What do you think it was like those seven days before the rain started to have the crowd on the outside mocking, and the animals on the inside bellowing and bleating and trumpeting and roaring? And it probably had some aromas that went along with it. And then when the boat started rocking I heard one preacher say that it’d probably be the last place in the world that Noah wanted to be, but the only other alternative was to be out in the flood. Sometimes the church may feel that way. These sanctuaries can sometimes be places that are uncomfortable. There might be difficulty. God’s church sometimes is like a family where there’s family feuds and squabbles and disagreements, but it’s still the hiding place the home base in the storm. Amen? During the Exodus experience a series of plagues went through the land of Egypt and only those who were in the house with the blood on the door were spared. Let me read to you from the book of Exodus chapter twelve verse 22. “And you’ll take a branch of hyssop, dip it in the blood that’s in the basin and strike the lintel and the two doorposts with the blood that’s in the basin and none of you shall go out of the door of this house until morning.” That house was a refuge. It was a safe home as they say. It was a hiding place. A sanctuary. Verse 13 of the same chapter says, “The blood shall be a sign for you on the houses where you are, and when I see the blood I’ll pass over you and the plague will not be on you to destroy you when I strike the land of Egypt.” They had to be in the house where the lamb’s blood was. Sometimes it meant that they might invite some of their relatives. You know it said that the family could have the patriarch of the family and there were probably aunts and there were uncles and there were cousins and it’s very clear if you read chapter twelve that numerous families might come together in one house. Would it be safe to go out in the street on that fateful night?
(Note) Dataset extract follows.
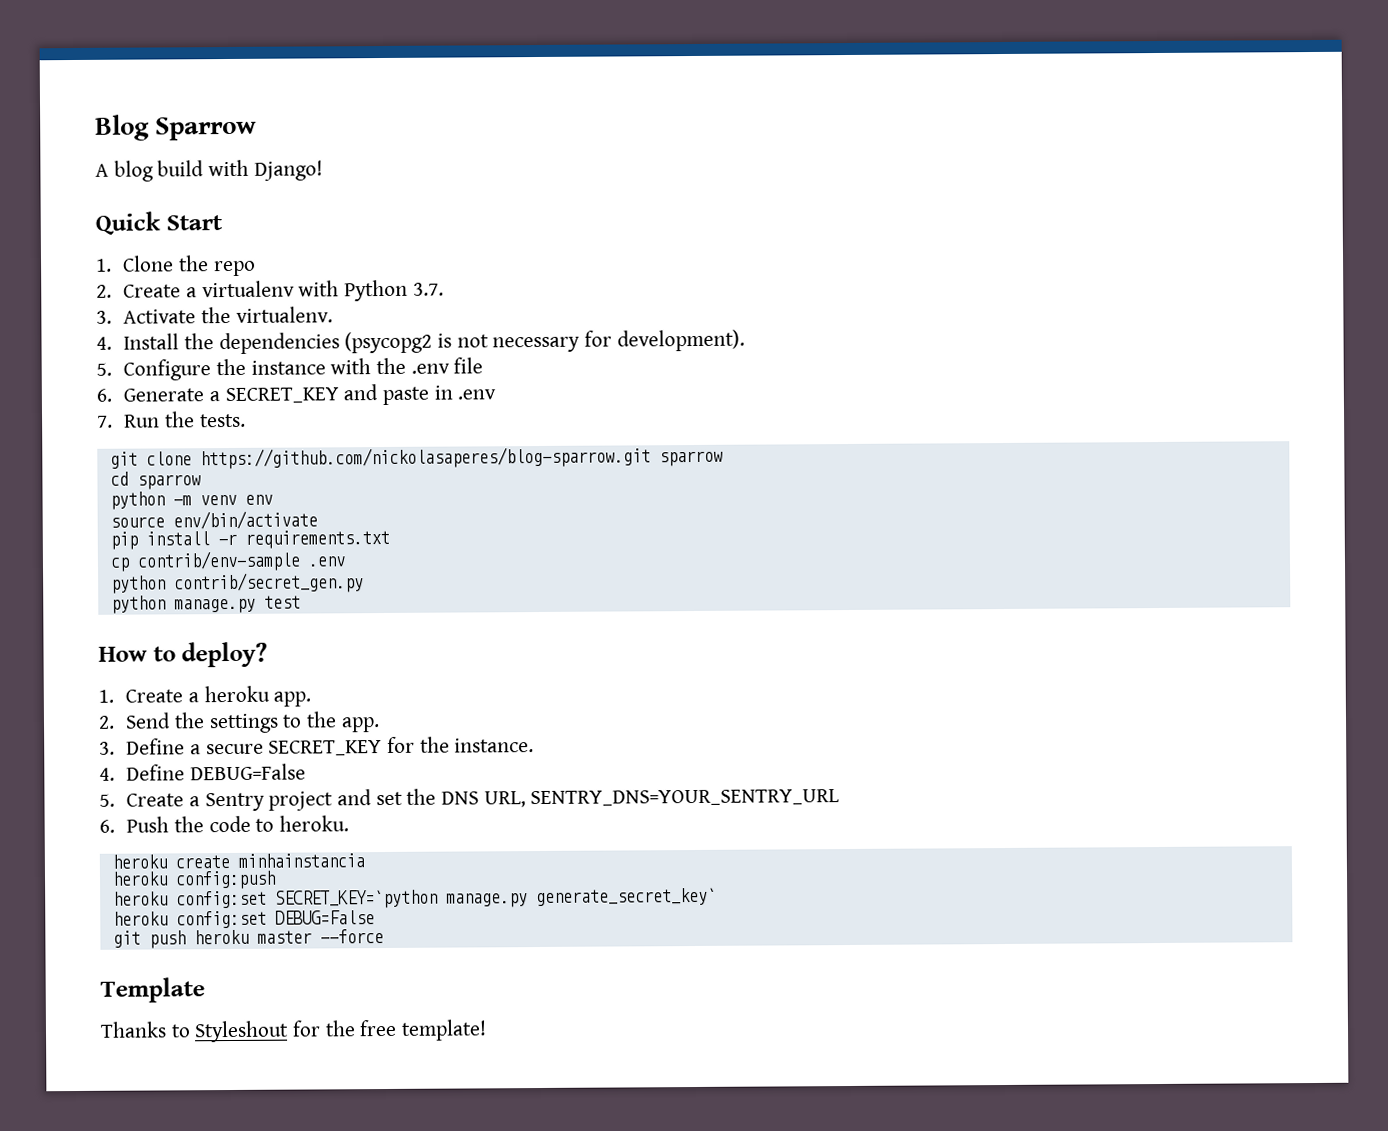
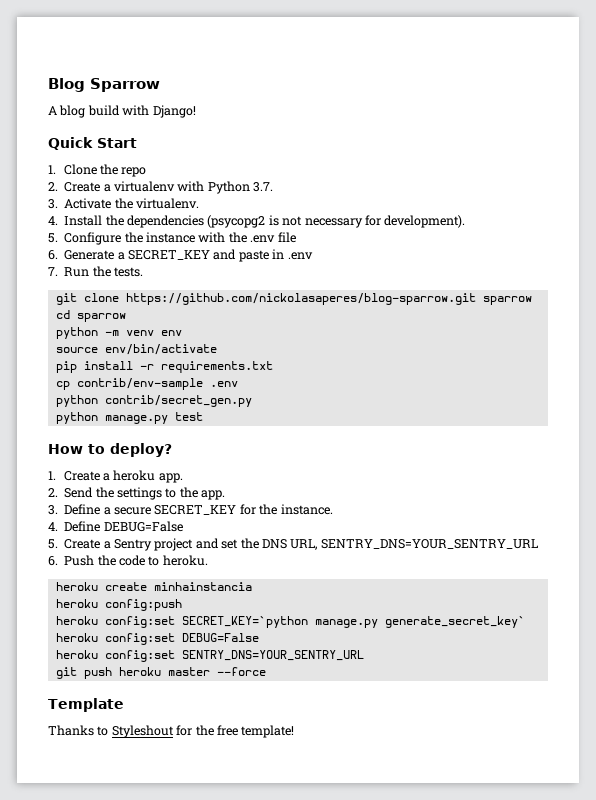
(375, 917) none -> [55,650,364,662] // heroku config:set SENTRY_DNS=YOUR_SENTRY_URL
They had to be in the house covered by the blood to be spared. That house was a hiding place and a Homebase—it was a refuge and a sanctuary. One of the stories that I love in the Bible that is a great illustration of this principle is the story of Rahab and I’m going to spend a little more time on this. Let me give you the background. The children of Israel are being led into the Promised Land after 40 years of wandering by someone named Jesus. That’s the Greek way of saying Joshua. His name was Joshua. He was Moses apprentice. He was anointed as the general, the leader of the people who was going to bring them into the Promised Land. The beachhead for the conquering the Promised Land was a city right by the Jordan River that was the border, called Jericho. But you remember when the children of Israel first came out of Egypt they sent twelve spies to look at the Promised Land that those twelve spies brought back a negative report. Joshua was one of those twelve spies, wasn’t he? Now 40 years has gone by. They’ve not seen the Promised Land so now Joshua sends some spines but he hand picks them according to their character. These are men of faith and courage. They’re not going to bring back a discouraging report. He remembers what happened the first time. And he tells them specifically what to do. They are to go and they’re going to case the city of Jericho. So these two spies come and as they enter into the gates not far from the entrance they are checking out the city they’re looking at the fortifications and maybe by their accent, maybe by their clothing, their demeanor someone recognized that these were Israelites. That was making the people of Jericho very uneasy. Keep in mind from the massive walls of Jericho they could look across the Jordan River not far away and clearly see three and a half, 4 million people camped. Do you think you could hide that? They saw them go out in the morning and gather bread from heaven that only fell on their side of the river. They saw at night their camp was glowing with the glory of God coming up from the temple and they knew that their intentions were to take the Promised Land.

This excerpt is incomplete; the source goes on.